Available records START

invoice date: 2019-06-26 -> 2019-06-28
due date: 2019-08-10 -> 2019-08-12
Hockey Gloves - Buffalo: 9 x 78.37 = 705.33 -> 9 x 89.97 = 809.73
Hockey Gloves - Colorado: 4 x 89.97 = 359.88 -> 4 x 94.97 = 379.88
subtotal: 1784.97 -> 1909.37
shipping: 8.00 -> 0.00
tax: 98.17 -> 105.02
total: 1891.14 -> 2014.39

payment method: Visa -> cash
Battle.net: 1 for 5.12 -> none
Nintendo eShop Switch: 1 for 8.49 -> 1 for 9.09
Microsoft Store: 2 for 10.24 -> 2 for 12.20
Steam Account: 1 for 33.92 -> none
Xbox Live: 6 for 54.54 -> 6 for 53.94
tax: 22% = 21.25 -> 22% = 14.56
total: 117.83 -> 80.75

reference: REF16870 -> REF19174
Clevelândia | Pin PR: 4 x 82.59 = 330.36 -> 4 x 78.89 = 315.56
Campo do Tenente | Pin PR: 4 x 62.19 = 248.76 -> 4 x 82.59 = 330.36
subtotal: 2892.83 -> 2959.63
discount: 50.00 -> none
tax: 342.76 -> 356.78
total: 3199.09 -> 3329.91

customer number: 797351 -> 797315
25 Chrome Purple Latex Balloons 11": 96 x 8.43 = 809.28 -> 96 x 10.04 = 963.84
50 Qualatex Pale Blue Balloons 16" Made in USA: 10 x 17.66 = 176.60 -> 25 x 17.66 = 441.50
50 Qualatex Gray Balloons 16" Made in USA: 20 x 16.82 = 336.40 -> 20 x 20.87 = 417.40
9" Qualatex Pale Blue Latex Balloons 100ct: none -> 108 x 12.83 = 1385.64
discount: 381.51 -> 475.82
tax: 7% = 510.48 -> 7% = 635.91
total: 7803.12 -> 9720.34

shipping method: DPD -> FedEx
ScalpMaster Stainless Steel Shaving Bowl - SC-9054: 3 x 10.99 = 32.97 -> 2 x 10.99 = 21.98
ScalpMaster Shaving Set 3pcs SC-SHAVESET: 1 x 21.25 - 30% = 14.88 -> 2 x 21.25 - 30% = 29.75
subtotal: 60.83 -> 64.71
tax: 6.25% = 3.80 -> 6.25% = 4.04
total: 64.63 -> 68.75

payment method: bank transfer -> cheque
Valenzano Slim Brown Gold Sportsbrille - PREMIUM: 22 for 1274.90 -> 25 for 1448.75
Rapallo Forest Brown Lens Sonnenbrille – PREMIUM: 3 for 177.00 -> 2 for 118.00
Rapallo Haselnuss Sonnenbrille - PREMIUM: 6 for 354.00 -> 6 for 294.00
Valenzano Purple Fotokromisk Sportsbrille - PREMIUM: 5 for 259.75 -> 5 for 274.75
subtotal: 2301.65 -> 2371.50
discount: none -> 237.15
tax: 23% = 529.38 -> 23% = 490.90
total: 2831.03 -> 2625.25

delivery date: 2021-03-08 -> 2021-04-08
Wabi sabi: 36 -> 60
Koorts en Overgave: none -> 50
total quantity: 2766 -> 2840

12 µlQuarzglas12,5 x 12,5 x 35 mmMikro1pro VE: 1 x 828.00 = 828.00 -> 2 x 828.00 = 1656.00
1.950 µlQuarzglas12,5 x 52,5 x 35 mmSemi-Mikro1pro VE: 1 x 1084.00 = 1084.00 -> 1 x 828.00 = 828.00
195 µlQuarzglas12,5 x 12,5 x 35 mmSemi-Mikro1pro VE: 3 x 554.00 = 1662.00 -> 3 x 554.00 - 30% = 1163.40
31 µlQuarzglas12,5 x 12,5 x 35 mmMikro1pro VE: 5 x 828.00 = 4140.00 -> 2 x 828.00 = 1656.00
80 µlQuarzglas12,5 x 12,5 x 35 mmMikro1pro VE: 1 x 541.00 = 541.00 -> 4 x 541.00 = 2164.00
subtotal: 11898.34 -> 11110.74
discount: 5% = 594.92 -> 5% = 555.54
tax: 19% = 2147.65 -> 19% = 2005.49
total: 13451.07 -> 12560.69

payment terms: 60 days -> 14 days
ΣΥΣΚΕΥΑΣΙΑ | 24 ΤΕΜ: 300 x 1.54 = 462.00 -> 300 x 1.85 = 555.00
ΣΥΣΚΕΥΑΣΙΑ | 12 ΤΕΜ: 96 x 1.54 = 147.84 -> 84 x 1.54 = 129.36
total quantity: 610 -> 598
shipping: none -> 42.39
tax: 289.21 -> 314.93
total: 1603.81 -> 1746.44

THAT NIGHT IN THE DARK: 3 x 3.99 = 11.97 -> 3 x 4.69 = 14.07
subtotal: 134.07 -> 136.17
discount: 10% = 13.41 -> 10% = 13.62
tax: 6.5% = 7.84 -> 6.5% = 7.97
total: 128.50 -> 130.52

Available records END

Return all lines from the data that include the string "Blue".

50 Qualatex Pale Blue Balloons 16" Made in USA: 10 x 17.66 = 176.60 -> 25 x 17.66 = 441.50
9" Qualatex Pale Blue Latex Balloons 100ct: none -> 108 x 12.83 = 1385.64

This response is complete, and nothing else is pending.